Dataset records

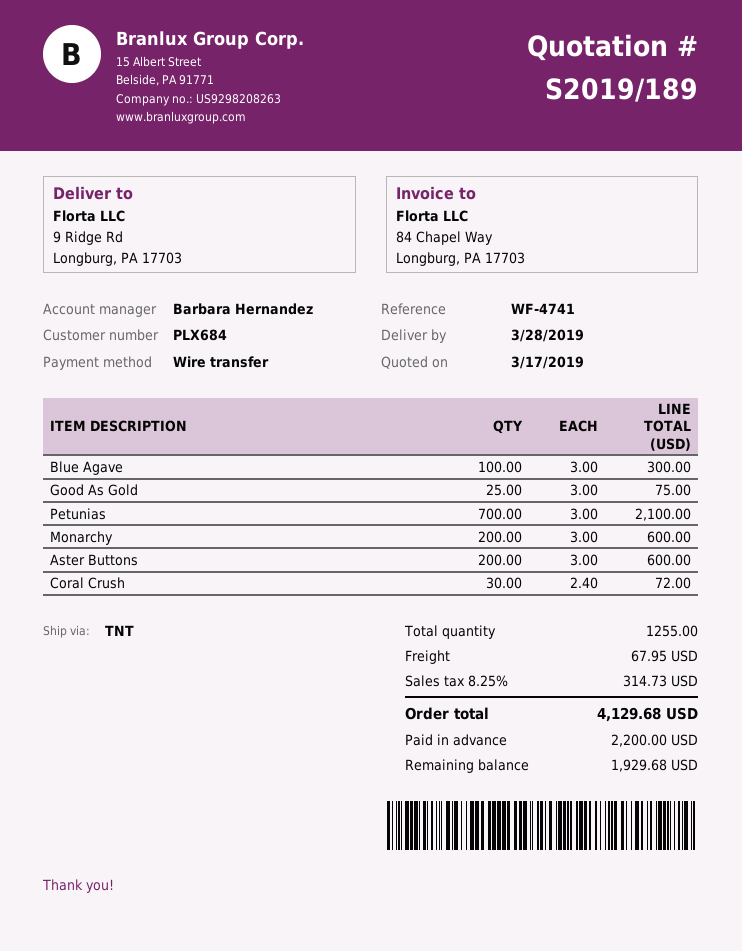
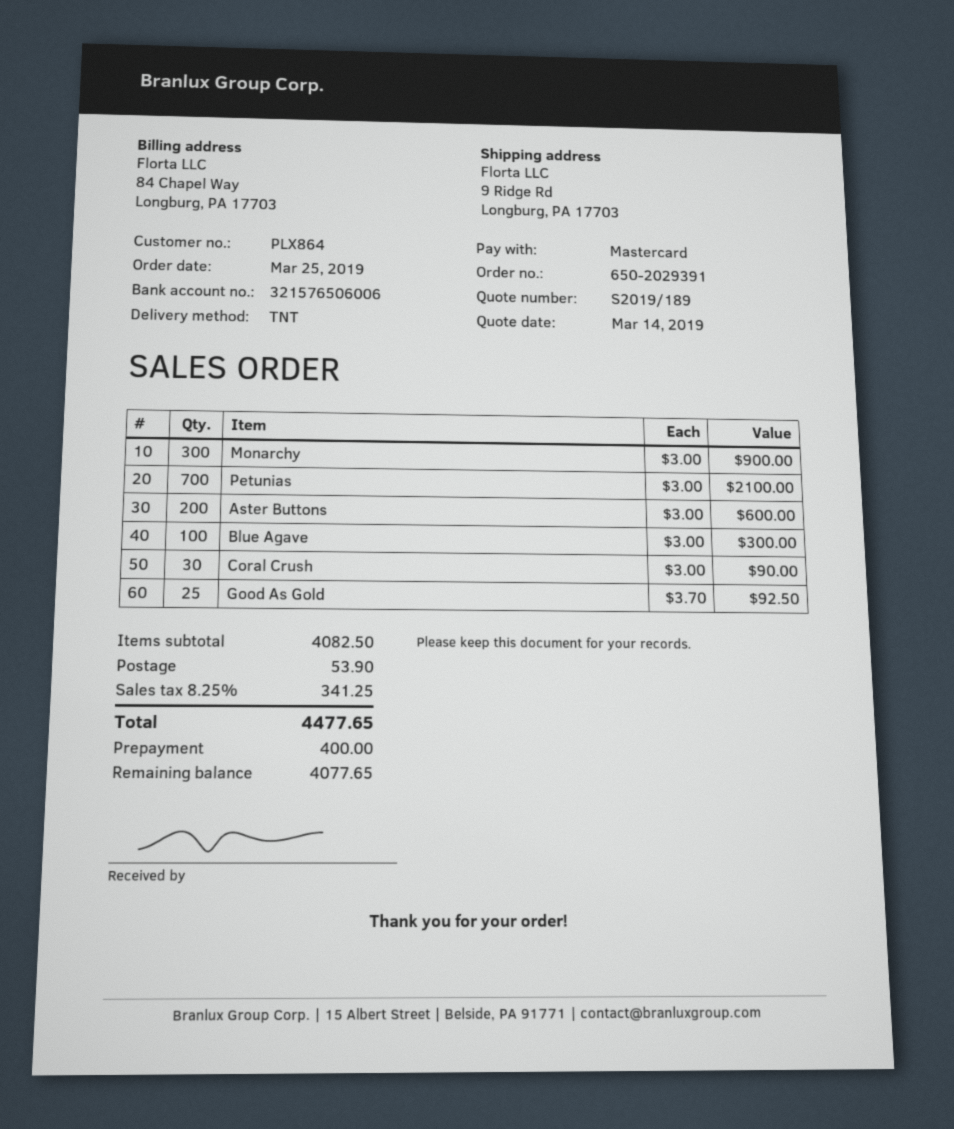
quote date: 2019-03-17 -> 2019-03-14
customer number: PLX684 -> PLX864
payment method: bank transfer -> Mastercard
Good As Gold: 25 x 3.00 = 75.00 -> 25 x 3.70 = 92.50
Monarchy: 200 x 3.00 = 600.00 -> 300 x 3.00 = 900.00
Coral Crush: 30 x 2.40 = 72.00 -> 30 x 3.00 = 90.00
shipping: 67.95 -> 53.90
tax: 8.25% = 314.73 -> 8.25% = 341.25
total: 4129.68 -> 4477.65
deposit: 2200.00 -> 400.00
balance: 1929.68 -> 4077.65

» **ABOUT THIS TASK**
Copy, word for word, the entries above from the first line to the line that holds "shipping: 67.95 -> 53.90". Drop the pictures.

» **WORKED SOLUTION**
quote date: 2019-03-17 -> 2019-03-14
customer number: PLX684 -> PLX864
payment method: bank transfer -> Mastercard
Good As Gold: 25 x 3.00 = 75.00 -> 25 x 3.70 = 92.50
Monarchy: 200 x 3.00 = 600.00 -> 300 x 3.00 = 900.00
Coral Crush: 30 x 2.40 = 72.00 -> 30 x 3.00 = 90.00
shipping: 67.95 -> 53.90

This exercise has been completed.